Task instructions – Only certain lines below are wanted: those starting at the line containing "[98,142,117,153] 3.0 -> [438,99,458,110] 4.0" and ending at the line containing "[900,146,1006,179] _tex/ ->", both included, each retyped exactly.

# # # # # # #

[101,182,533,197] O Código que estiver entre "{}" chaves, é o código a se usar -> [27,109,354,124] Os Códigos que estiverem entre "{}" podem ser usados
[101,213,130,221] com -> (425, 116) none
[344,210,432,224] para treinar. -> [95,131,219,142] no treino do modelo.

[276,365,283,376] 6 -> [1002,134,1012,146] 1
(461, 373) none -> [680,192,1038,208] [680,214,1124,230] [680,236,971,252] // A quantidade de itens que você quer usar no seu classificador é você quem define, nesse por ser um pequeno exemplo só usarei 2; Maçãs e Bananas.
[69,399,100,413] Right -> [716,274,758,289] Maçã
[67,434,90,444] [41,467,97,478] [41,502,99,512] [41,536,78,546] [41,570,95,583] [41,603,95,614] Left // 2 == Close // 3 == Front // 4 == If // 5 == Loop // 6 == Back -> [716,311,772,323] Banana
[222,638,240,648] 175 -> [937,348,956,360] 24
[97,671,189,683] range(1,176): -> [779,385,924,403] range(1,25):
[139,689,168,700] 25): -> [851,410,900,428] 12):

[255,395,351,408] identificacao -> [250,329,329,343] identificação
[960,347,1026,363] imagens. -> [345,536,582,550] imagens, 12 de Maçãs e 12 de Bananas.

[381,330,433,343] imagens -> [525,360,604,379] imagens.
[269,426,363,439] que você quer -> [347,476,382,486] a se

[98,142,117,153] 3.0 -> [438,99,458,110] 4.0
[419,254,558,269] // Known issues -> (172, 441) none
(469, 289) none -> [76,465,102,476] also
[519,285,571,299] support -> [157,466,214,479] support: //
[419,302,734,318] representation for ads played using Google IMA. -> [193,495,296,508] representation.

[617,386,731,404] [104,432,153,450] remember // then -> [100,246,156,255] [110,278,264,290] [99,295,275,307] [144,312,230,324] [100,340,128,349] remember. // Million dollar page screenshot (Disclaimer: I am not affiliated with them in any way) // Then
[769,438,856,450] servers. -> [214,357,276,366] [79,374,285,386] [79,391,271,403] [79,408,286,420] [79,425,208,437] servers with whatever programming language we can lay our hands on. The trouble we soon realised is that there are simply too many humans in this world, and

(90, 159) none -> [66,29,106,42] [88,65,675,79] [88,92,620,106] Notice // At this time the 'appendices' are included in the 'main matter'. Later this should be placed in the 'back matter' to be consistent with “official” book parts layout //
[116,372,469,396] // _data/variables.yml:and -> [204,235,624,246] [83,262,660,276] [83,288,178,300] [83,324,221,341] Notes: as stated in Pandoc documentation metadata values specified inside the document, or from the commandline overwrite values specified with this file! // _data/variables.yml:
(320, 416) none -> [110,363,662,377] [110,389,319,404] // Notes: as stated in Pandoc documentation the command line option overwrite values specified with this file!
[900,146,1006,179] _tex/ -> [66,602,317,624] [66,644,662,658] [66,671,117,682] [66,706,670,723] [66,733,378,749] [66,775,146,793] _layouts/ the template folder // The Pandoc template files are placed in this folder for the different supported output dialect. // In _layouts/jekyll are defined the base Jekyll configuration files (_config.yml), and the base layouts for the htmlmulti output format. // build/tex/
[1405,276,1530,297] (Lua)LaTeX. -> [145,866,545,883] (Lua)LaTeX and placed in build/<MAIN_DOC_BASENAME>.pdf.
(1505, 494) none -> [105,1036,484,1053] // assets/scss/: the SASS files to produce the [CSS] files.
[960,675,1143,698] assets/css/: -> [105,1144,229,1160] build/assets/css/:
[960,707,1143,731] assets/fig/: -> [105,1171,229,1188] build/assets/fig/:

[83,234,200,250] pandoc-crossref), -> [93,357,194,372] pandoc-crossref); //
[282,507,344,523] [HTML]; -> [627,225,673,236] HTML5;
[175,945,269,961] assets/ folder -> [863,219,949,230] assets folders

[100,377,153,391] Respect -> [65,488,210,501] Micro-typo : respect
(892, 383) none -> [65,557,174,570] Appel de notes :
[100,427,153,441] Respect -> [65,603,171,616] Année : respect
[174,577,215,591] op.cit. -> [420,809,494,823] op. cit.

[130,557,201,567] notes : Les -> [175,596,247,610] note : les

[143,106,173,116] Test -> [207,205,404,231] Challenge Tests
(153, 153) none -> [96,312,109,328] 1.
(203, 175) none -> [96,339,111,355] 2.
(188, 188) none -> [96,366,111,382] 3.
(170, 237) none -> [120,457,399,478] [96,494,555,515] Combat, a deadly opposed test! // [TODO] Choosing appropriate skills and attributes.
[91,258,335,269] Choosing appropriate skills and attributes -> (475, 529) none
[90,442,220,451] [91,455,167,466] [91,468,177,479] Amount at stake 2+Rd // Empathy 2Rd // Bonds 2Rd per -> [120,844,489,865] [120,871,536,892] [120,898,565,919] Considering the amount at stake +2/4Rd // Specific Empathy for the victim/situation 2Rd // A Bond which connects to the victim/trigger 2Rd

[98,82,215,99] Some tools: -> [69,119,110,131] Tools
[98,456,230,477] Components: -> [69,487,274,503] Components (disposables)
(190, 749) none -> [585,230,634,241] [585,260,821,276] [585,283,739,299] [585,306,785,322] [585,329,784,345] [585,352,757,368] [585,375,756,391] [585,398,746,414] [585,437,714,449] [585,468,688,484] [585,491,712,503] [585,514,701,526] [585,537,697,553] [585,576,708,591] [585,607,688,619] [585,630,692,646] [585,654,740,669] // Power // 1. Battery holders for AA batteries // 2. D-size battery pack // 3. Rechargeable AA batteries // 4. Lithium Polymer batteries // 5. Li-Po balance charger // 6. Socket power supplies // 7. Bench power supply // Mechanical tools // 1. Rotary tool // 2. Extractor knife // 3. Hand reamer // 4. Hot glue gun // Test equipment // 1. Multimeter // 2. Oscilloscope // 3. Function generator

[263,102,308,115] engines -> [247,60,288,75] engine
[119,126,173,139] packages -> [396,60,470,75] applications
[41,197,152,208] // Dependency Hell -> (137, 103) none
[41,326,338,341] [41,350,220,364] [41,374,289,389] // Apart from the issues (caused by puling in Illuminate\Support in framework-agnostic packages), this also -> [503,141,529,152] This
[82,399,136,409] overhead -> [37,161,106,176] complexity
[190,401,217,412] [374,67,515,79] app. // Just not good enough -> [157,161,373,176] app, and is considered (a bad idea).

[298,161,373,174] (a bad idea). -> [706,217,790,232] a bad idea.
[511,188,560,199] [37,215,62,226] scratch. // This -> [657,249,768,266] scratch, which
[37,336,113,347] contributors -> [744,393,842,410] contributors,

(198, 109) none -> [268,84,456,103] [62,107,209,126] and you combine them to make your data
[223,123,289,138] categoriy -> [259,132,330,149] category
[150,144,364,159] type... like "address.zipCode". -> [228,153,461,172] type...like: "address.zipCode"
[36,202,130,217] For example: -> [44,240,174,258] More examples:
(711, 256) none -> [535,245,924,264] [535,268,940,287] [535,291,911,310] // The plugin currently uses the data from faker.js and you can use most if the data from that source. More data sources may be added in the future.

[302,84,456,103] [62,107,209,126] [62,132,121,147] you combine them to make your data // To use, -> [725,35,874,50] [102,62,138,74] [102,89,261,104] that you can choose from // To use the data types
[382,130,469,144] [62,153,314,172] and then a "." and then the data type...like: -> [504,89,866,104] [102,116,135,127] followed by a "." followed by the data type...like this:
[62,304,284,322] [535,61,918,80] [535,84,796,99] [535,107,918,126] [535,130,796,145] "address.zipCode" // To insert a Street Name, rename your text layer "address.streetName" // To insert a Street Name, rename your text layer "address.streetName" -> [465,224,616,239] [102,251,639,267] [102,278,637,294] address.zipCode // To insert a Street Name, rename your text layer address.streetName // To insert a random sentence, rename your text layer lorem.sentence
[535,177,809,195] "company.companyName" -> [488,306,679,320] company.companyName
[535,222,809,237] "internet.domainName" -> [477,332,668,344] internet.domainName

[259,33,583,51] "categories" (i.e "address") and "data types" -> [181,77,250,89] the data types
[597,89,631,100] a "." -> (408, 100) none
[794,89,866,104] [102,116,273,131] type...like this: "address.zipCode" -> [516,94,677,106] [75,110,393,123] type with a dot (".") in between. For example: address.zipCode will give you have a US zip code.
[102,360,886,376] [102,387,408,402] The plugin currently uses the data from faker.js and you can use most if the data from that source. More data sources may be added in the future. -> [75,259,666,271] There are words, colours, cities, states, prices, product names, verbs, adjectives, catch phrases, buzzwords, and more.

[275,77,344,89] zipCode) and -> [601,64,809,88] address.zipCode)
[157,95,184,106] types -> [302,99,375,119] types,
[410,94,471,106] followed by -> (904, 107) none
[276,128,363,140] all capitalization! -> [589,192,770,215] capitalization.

# # # # # # #

Response area –
[98,142,117,153] 3.0 -> [438,99,458,110] 4.0
[419,254,558,269] // Known issues -> (172, 441) none
(469, 289) none -> [76,465,102,476] also
[519,285,571,299] support -> [157,466,214,479] support: //
[419,302,734,318] representation for ads played using Google IMA. -> [193,495,296,508] representation.

[617,386,731,404] [104,432,153,450] remember // then -> [100,246,156,255] [110,278,264,290] [99,295,275,307] [144,312,230,324] [100,340,128,349] remember. // Million dollar page screenshot (Disclaimer: I am not affiliated with them in any way) // Then
[769,438,856,450] servers. -> [214,357,276,366] [79,374,285,386] [79,391,271,403] [79,408,286,420] [79,425,208,437] servers with whatever programming language we can lay our hands on. The trouble we soon realised is that there are simply too many humans in this world, and

(90, 159) none -> [66,29,106,42] [88,65,675,79] [88,92,620,106] Notice // At this time the 'appendices' are included in the 'main matter'. Later this should be placed in the 'back matter' to be consistent with “official” book parts layout //
[116,372,469,396] // _data/variables.yml:and -> [204,235,624,246] [83,262,660,276] [83,288,178,300] [83,324,221,341] Notes: as stated in Pandoc documentation metadata values specified inside the document, or from the commandline overwrite values specified with this file! // _data/variables.yml:
(320, 416) none -> [110,363,662,377] [110,389,319,404] // Notes: as stated in Pandoc documentation the command line option overwrite values specified with this file!
[900,146,1006,179] _tex/ -> [66,602,317,624] [66,644,662,658] [66,671,117,682] [66,706,670,723] [66,733,378,749] [66,775,146,793] _layouts/ the template folder // The Pandoc template files are placed in this folder for the different supported output dialect. // In _layouts/jekyll are defined the base Jekyll configuration files (_config.yml), and the base layouts for the htmlmulti output format. // build/tex/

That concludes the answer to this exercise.